Throughout the entries below, report every line where "checked" is found.

BEGIN DATA EXTRACT

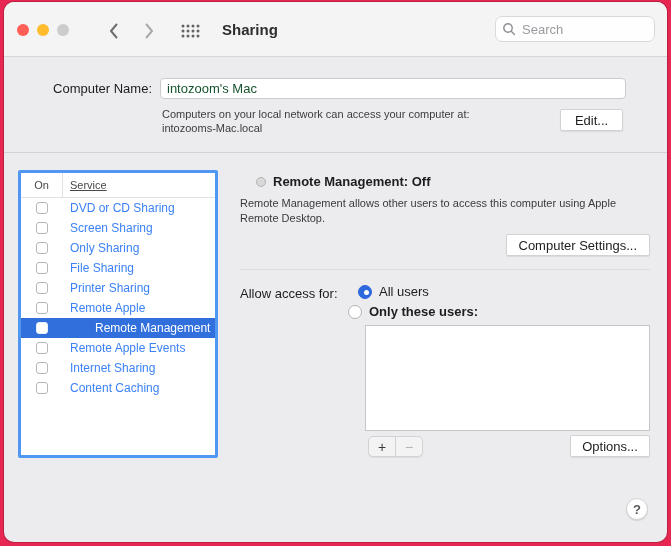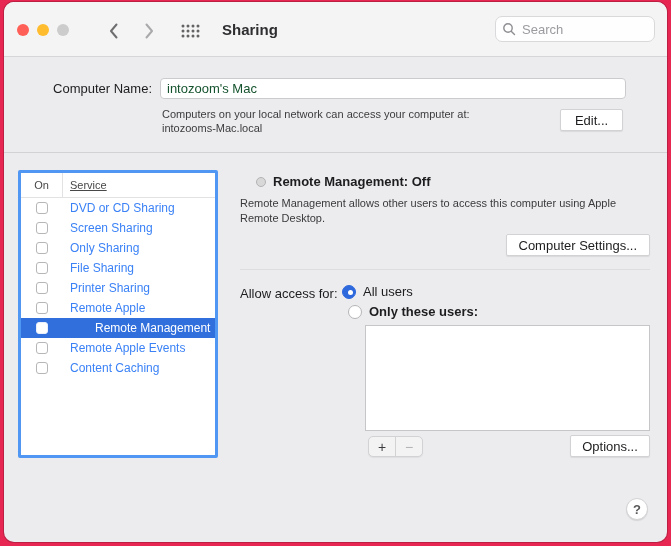--- a/index.html
+++ b/index.html
@@ -78,21 +78,21 @@
   .status-dot { width: 10px; height: 10px; border-radius: 50%; background: #d8d8d8;
     border: 1px solid #b3b3b5; box-sizing: border-box; margin-right: 7px; }
   .status-text { font-size: 13px; font-weight: 700; color: #1d1d1f; }
   .detail-desc { position: absolute; left: 2px; top: 24px; width: 406px;
     font-size: 11px; color: #3a3a3c; line-height: 15px; }
   .cs-btn { position: absolute; right: 0; top: 62px; height: 22px; padding: 0 12px; }
   .detail-divider { position: absolute; left: 2px; right: 0; top: 97px; height: 1px;
     background: #dddcde; }
   .allow-label { position: absolute; left: 2px; top: 114px; font-size: 13px; color: #1d1d1f; }
   .radio-row { position: absolute; display: flex; align-items: center; }
-  .radio-row-1 { left: 104px; top: 112px; }
+  .radio-row-1 { left: 120px; top: 112px; }
   .radio-row-2 { left: 110px; top: 132px; font-weight: bold; }
   .radio { width: 14px; height: 14px; border-radius: 50%; box-sizing: border-box;
     background: #fff; border: 1px solid #b5b5b7; margin-right: 7px; position: relative; }
   .radio.checked { background: var(--accent, #2e68dd); border-color: var(--accent, #2e68dd); }
   .radio.checked::after { content: ""; position: absolute; left: 4.5px; top: 4.5px;
     width: 5px; height: 5px; border-radius: 50%; background: #fff; }
   .radio-label { font-size: 13px; color: #1d1d1f; }
   .users-box { position: absolute; left: 127px; top: 153px; width: 285px; height: 106px;
     background: #ffffff; border: 1px solid #c6c6c8; box-sizing: border-box; }
   .seg { position: absolute; left: 130px; top: 264px; display: flex; height: 21px;
@@ -219,20 +219,26 @@
     <div class="row">
       <span class="cb-cell">
           <span class="checkbox"></span>
         </span>
       <span class="row-label">Remote Apple Events</span>
     </div>
     <div class="row">
       <span class="cb-cell">
           <span class="checkbox"></span>
         </span>
+      <span class="row-label">Internet Sharing</span>
+    </div>
+    <div class="row">
+      <span class="cb-cell">
+          <span class="checkbox"></span>
+        </span>
       <span class="row-label">Content Caching</span>
     </div>
   </div>
 
   <div class="detail">
     <div class="status-row">
       <span class="status-dot"></span>
       <span class="status-text">Remote Management: Off</span>
     </div>
     <div class="detail-desc">Remote Management allows other users to access this computer using Apple Remote Desktop.</div>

END DATA EXTRACT

*SOLVED PROBLEM:*
   .radio.checked { background: var(--accent, #2e68dd); border-color: var(--accent, #2e68dd); }
   .radio.checked::after { content: ""; position: absolute; left: 4.5px; top: 4.5px;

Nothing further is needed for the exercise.